Below are entries. Copy exactly the lines running from the line that holds "relative; background: #fdba74;" to the line that holds "6px; height: 26px;", with both ends included.

[[ Entries provided open ]]

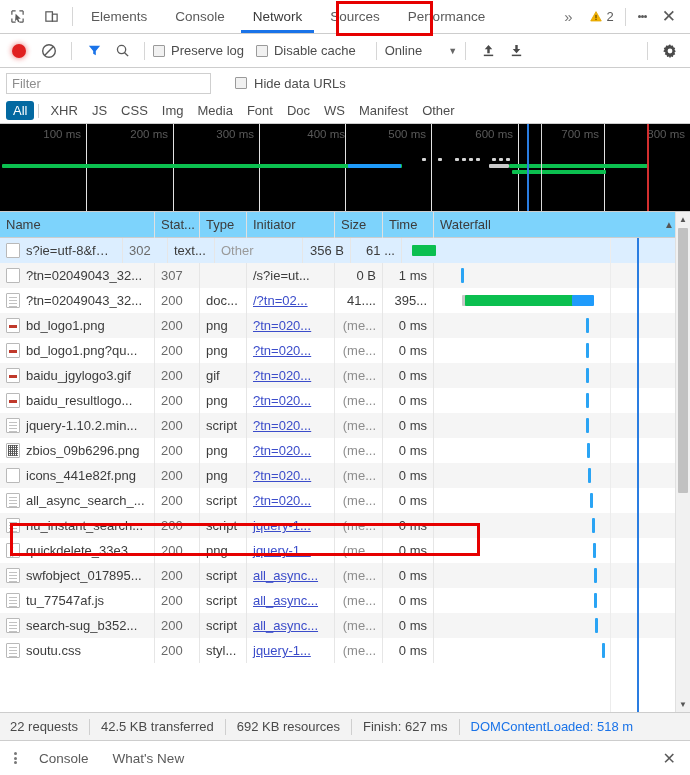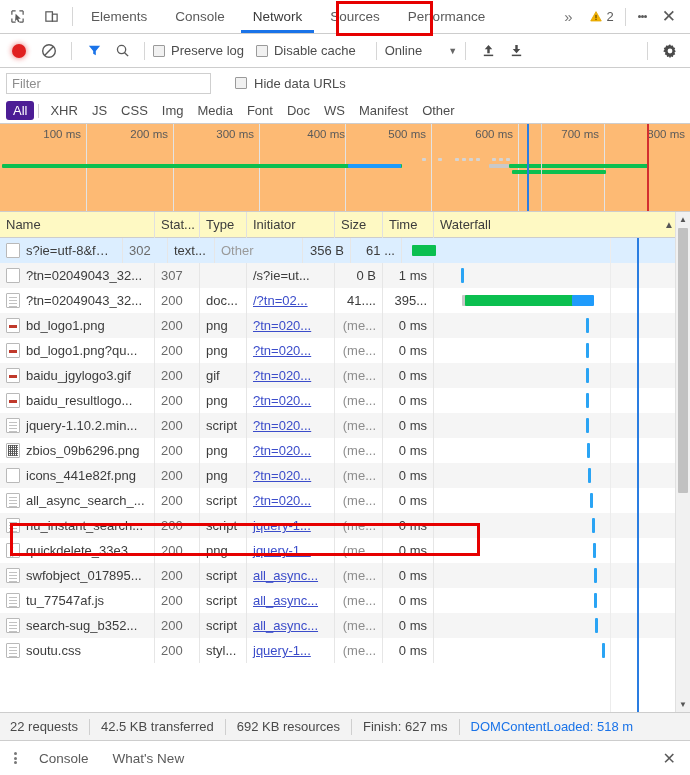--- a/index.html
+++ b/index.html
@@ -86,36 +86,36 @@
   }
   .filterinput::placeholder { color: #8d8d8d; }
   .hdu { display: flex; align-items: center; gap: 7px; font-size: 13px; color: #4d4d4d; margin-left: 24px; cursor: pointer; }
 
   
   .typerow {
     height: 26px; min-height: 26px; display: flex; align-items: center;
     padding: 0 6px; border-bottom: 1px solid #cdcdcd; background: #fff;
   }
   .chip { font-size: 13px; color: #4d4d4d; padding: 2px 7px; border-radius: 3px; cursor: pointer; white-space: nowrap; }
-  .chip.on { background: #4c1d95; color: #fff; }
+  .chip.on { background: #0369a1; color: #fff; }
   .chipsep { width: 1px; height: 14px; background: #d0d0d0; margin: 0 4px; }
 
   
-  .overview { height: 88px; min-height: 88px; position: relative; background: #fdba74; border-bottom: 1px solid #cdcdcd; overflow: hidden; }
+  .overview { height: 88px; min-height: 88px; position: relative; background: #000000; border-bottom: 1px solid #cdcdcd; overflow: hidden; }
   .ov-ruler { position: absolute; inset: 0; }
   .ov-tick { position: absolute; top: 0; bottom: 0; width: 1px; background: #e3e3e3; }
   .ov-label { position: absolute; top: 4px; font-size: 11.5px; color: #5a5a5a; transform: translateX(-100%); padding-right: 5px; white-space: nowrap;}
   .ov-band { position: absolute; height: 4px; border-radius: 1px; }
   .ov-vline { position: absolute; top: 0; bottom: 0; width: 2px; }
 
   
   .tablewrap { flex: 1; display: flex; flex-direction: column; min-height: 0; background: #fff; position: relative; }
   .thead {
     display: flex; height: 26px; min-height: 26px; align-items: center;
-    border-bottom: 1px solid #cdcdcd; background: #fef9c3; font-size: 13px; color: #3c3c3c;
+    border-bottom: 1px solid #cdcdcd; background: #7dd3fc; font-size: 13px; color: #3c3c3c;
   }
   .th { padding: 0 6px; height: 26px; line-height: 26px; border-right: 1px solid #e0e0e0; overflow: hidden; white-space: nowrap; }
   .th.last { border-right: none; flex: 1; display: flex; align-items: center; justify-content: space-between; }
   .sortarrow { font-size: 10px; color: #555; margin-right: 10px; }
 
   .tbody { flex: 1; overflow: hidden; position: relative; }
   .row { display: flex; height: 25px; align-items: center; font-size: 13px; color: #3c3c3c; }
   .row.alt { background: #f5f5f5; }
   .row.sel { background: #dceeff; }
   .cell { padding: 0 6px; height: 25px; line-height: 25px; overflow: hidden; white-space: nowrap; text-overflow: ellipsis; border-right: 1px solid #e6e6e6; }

[[ Entries provided closed ]]
[[ Entries provided open ]]

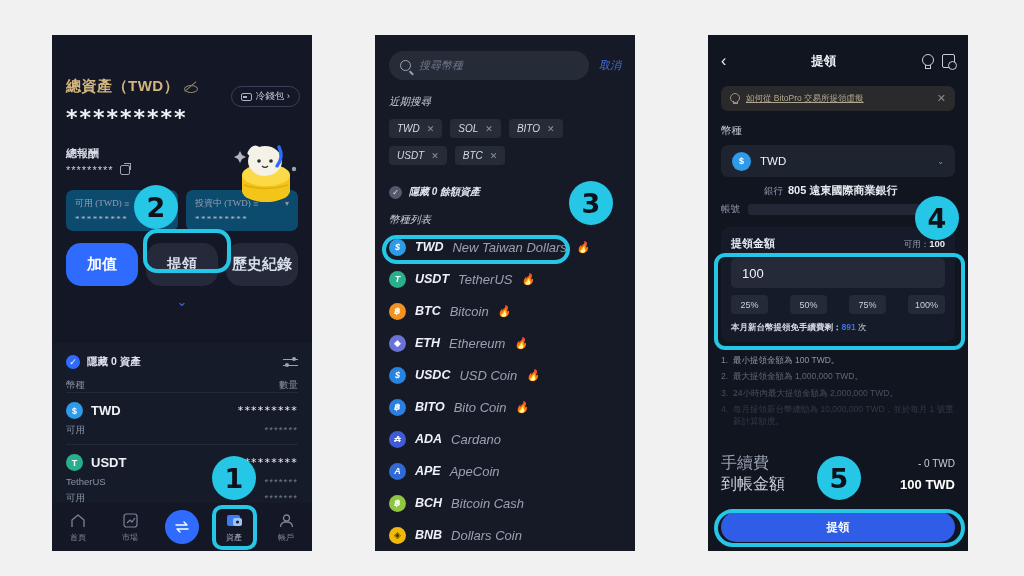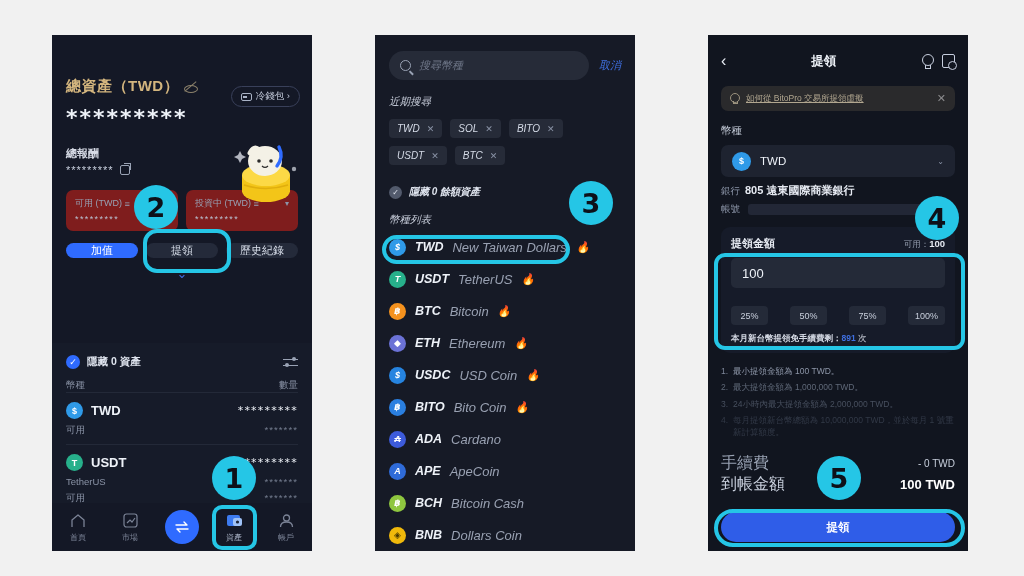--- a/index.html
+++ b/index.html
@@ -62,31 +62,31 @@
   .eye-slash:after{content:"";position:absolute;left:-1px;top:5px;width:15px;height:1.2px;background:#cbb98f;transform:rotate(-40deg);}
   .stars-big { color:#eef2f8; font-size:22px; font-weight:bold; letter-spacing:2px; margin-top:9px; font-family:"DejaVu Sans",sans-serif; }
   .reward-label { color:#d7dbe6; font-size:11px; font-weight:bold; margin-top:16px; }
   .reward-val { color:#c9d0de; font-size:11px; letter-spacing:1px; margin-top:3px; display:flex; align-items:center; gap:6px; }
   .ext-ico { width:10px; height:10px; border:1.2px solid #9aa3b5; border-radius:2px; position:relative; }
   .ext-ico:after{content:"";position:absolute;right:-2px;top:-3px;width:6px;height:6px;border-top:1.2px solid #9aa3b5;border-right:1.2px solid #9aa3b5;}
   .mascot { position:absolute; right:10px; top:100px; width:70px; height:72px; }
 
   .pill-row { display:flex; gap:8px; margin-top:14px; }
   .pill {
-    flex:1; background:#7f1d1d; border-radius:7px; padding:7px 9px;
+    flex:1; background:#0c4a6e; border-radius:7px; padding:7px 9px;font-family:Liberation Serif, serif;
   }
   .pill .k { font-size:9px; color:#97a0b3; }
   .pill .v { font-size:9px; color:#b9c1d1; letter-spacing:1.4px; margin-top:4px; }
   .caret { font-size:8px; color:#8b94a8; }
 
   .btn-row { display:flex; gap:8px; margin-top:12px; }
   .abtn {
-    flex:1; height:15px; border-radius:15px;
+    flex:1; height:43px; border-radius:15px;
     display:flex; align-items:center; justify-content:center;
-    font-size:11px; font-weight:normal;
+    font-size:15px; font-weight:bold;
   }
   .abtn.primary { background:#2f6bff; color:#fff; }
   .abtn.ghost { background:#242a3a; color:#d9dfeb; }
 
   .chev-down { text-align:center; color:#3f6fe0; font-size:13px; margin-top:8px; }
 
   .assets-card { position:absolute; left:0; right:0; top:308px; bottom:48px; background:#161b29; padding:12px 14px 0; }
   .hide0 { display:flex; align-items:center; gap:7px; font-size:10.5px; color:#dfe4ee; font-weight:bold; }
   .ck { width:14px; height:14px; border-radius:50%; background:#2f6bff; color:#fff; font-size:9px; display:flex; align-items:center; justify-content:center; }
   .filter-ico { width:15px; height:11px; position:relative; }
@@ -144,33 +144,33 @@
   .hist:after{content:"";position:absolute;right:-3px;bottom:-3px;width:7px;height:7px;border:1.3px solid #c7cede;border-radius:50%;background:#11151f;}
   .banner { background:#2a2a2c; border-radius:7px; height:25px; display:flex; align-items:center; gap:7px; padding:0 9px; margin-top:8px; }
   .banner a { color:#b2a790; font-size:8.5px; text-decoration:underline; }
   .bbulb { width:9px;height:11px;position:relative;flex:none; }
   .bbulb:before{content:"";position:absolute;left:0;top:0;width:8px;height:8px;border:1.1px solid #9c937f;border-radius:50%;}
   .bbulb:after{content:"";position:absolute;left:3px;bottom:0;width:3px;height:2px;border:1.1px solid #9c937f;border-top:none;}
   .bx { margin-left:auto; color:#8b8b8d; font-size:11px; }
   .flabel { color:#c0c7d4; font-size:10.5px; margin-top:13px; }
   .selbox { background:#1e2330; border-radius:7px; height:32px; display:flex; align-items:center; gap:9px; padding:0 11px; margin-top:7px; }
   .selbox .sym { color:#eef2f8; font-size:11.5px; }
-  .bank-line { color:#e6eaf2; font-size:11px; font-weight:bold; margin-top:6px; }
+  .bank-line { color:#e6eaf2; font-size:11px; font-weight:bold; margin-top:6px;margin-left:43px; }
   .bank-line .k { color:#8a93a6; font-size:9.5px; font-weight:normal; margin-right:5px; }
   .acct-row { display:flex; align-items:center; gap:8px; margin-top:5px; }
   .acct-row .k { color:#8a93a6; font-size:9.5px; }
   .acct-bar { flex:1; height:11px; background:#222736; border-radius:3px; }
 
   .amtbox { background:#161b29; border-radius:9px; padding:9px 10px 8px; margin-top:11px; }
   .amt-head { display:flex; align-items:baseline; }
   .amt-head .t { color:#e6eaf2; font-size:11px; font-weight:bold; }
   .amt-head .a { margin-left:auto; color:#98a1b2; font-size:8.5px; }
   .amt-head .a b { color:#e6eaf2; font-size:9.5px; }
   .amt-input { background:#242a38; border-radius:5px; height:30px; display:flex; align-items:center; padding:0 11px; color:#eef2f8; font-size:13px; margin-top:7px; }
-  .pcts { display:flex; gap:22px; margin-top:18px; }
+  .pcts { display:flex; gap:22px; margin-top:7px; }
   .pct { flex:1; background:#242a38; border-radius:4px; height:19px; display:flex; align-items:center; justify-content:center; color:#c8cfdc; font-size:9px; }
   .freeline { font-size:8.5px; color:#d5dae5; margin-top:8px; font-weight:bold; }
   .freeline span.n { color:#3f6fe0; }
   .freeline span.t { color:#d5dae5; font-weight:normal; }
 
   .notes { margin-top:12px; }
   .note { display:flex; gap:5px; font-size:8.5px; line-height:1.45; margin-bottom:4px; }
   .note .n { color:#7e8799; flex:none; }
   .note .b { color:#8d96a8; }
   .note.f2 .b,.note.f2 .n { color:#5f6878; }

[[ Entries provided closed ]]

● Task solution
-  .overview { height: 88px; min-height: 88px; position: relative; background: #fdba74; border-bottom: 1px solid #cdcdcd; overflow: hidden; }
+  .overview { height: 88px; min-height: 88px; position: relative; background: #000000; border-bottom: 1px solid #cdcdcd; overflow: hidden; }
   .ov-ruler { position: absolute; inset: 0; }
   .ov-tick { position: absolute; top: 0; bottom: 0; width: 1px; background: #e3e3e3; }
   .ov-label { position: absolute; top: 4px; font-size: 11.5px; color: #5a5a5a; transform: translateX(-100%); padding-right: 5px; white-space: nowrap;}
   .ov-band { position: absolute; height: 4px; border-radius: 1px; }
   .ov-vline { position: absolute; top: 0; bottom: 0; width: 2px; }
 
   
   .tablewrap { flex: 1; display: flex; flex-direction: column; min-height: 0; background: #fff; position: relative; }
   .thead {
     display: flex; height: 26px; min-height: 26px; align-items: center;
-    border-bottom: 1px solid #cdcdcd; background: #fef9c3; font-size: 13px; color: #3c3c3c;
+    border-bottom: 1px solid #cdcdcd; background: #7dd3fc; font-size: 13px; color: #3c3c3c;
   }
   .th { padding: 0 6px; height: 26px; line-height: 26px; border-right: 1px solid #e0e0e0; overflow: hidden; white-space: nowrap; }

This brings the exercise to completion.